Aguantó todo tipo de violencia, según sostiene la víctima, hasta que llegó la noche del 21 de abril. Al parecer, el investigado le increpó para que se bajara los pantalones y la forzó sexualmente con una brutalidad que le desgarró sus genitales. Pero Patricia logró escapar. Sin ni siquiera tener tiempo para vestirse, consiguió que la llevaran al Hospital General de Valencia para que la atendieran.
Allí la conoció el letrado David Tello, que la acogió temporalmente en su casa y se ofreció para ayudarla a presentar la denuncia. El presunto agresor fue detenido, sin embargo ha quedado en libertad provisional tras pasar a disposición judicial. El letrado no comprende cómo, tras la dureza de los hechos denunciados, al investigado no le han impuesto una orden de alejamiento de la víctima como medida cautelar. Aun así, Tello y su cliente están decididos en seguir luchando para que se haga justicia.
Desde el principio, la vida de Patricia no fue fácil. Se crio en un convento de Valencia después de que su madre muriera cuando ella era tan sólo una niña y su padre la abandonara. Cuando cumplió la mayoría de edad, comenzó a trabajar de bailarina de espectáculos pero en 2016 comenzó a notar los síntomas del lupus y tuvo que dejarlo.
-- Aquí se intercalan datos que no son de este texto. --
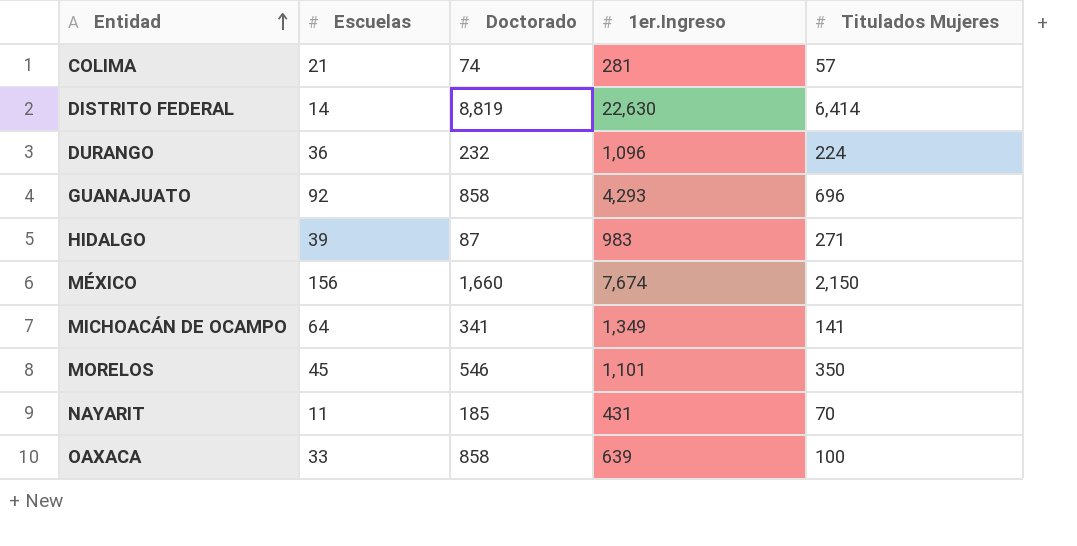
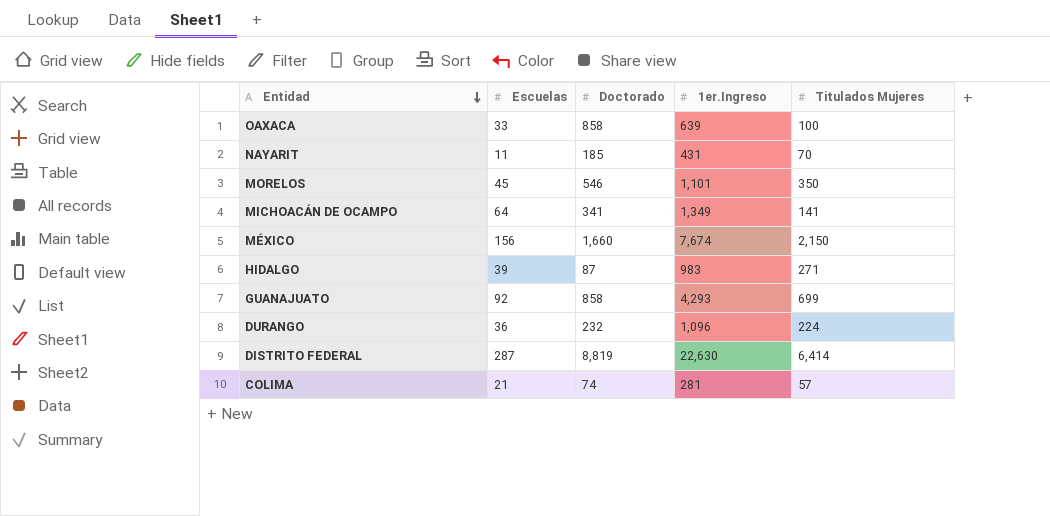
row order: Entidad ascending -> Entidad descending
GUANAJUATO | Titulados Mujeres: 696 -> 699
DISTRITO FEDERAL | Escuelas: 14 -> 287

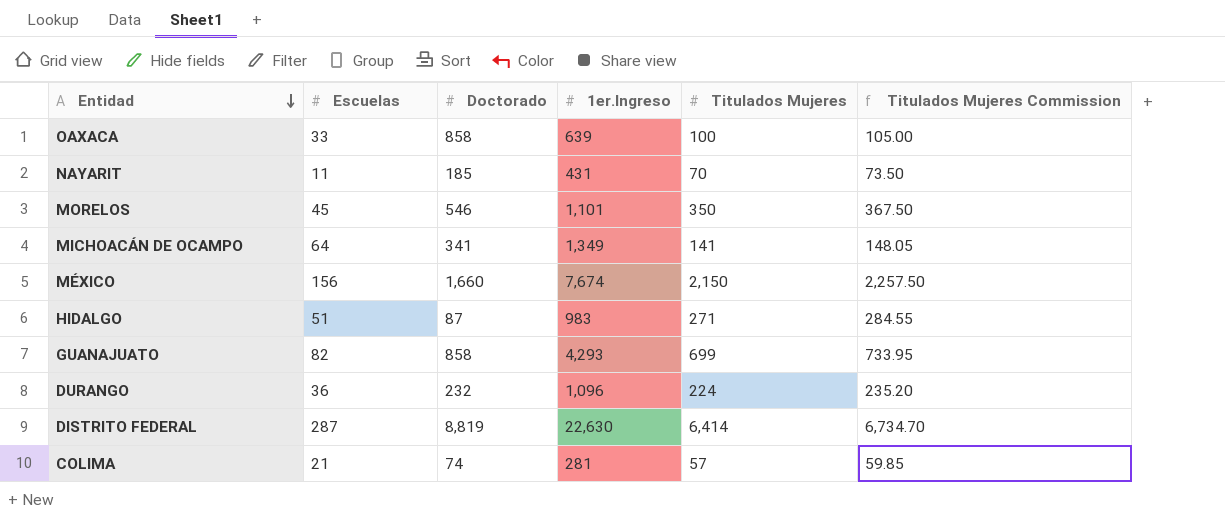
column Titulados Mujeres Commission | formula: none -> [Titulados Mujeres] * 1.05
HIDALGO | Escuelas: 39 -> 51
GUANAJUATO | Escuelas: 92 -> 82

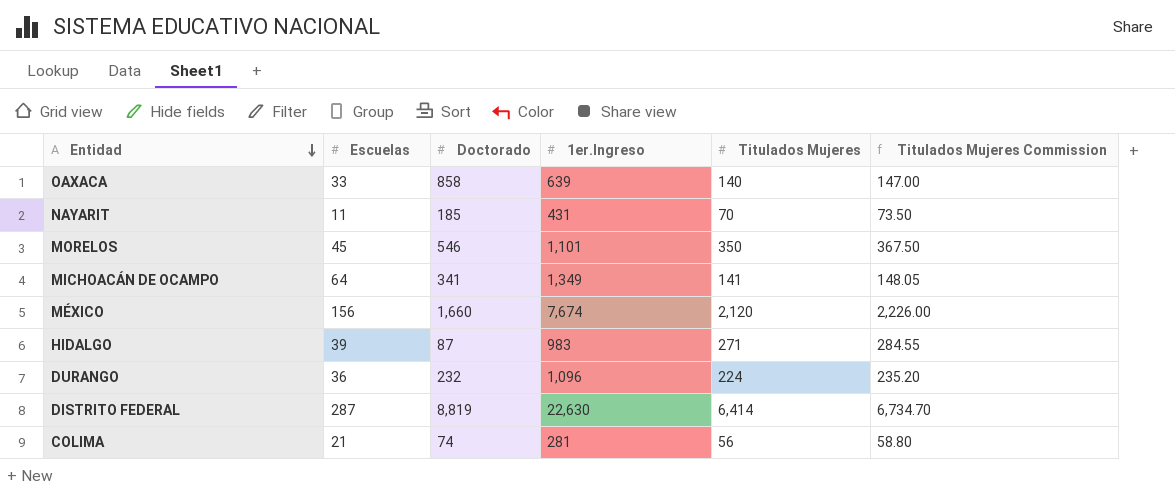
row GUANAJUATO: 82 | 858 | 4,293 | 699 | 733.95 -> none
OAXACA | Titulados Mujeres: 100 -> 140
OAXACA | Titulados Mujeres Commission: 105.00 -> 147.00
MÉXICO | Titulados Mujeres: 2,150 -> 2,120
MÉXICO | Titulados Mujeres Commission: 2,257.50 -> 2,226.00
HIDALGO | Escuelas: 51 -> 39
COLIMA | Titulados Mujeres: 57 -> 56
COLIMA | Titulados Mujeres Commission: 59.85 -> 58.80

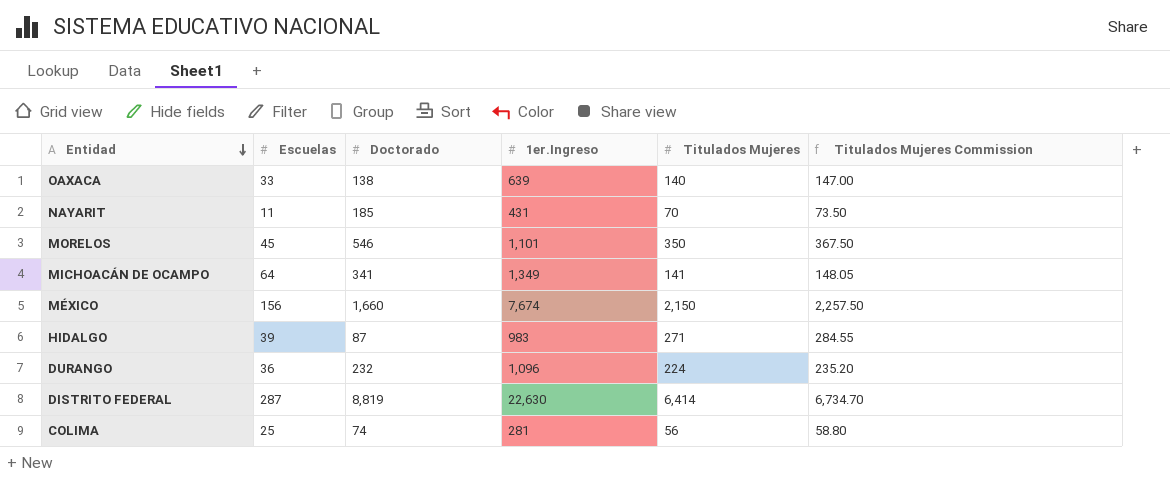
OAXACA | Doctorado: 858 -> 138
MÉXICO | Titulados Mujeres: 2,120 -> 2,150
MÉXICO | Titulados Mujeres Commission: 2,226.00 -> 2,257.50
COLIMA | Escuelas: 21 -> 25

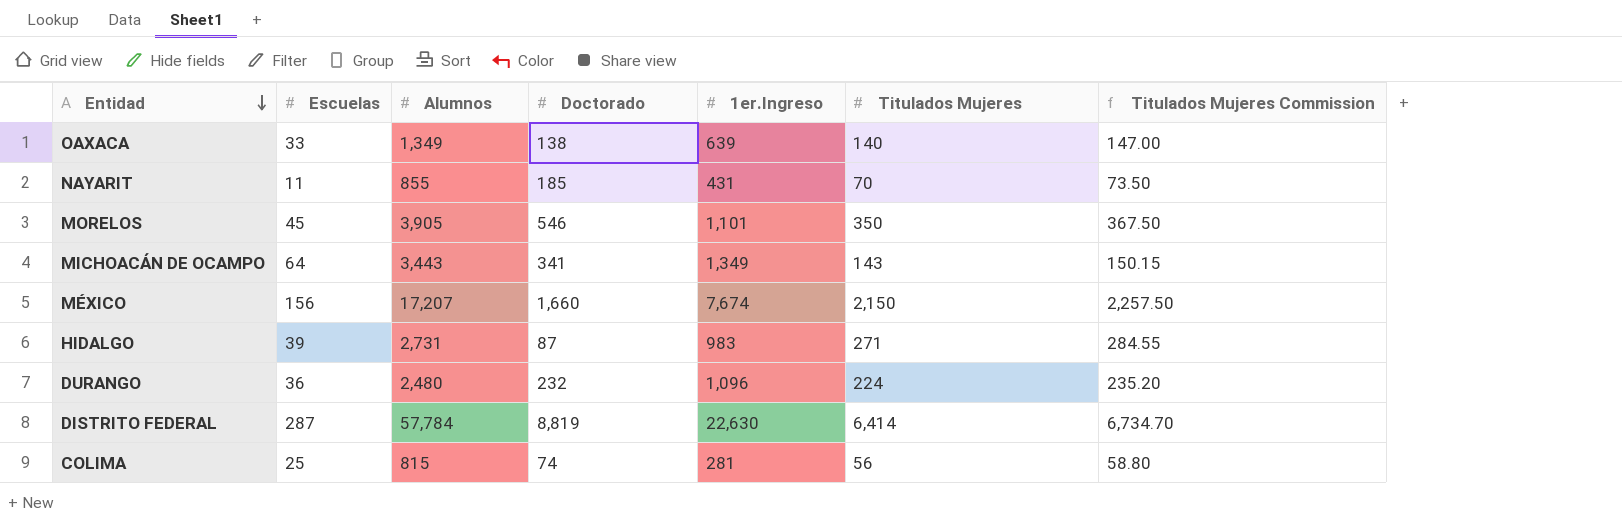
column Alumnos | position: none -> 3
MICHOACÁN DE OCAMPO | Titulados Mujeres: 141 -> 143
MICHOACÁN DE OCAMPO | Titulados Mujeres Commission: 148.05 -> 150.15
Convive con intensos dolores, sumado a la fatiga mental y a la ansiedad y depresión mayor que padece. También tiene diagnosticada fibromialgia. Cobraba una pensión no retributiva pero asegura que hace poco se la retiraron sin darle una explicación. “Yo no sé hacer esos papeleos”, comenta.
“El haber vivido esta pesadilla ha hecho que me encuentre mucho peor. No puedo dormir y me autolesioné hasta dos veces”, reconoce la mujer. Tiene que encenderse un cigarro a mitad de la conversación, le reconcomen los miedos. Se despide con la voz entrecortada. “Tengo esperanzas de que al final la vida por fin me trate bien”, dice con un atisbo de optimismo.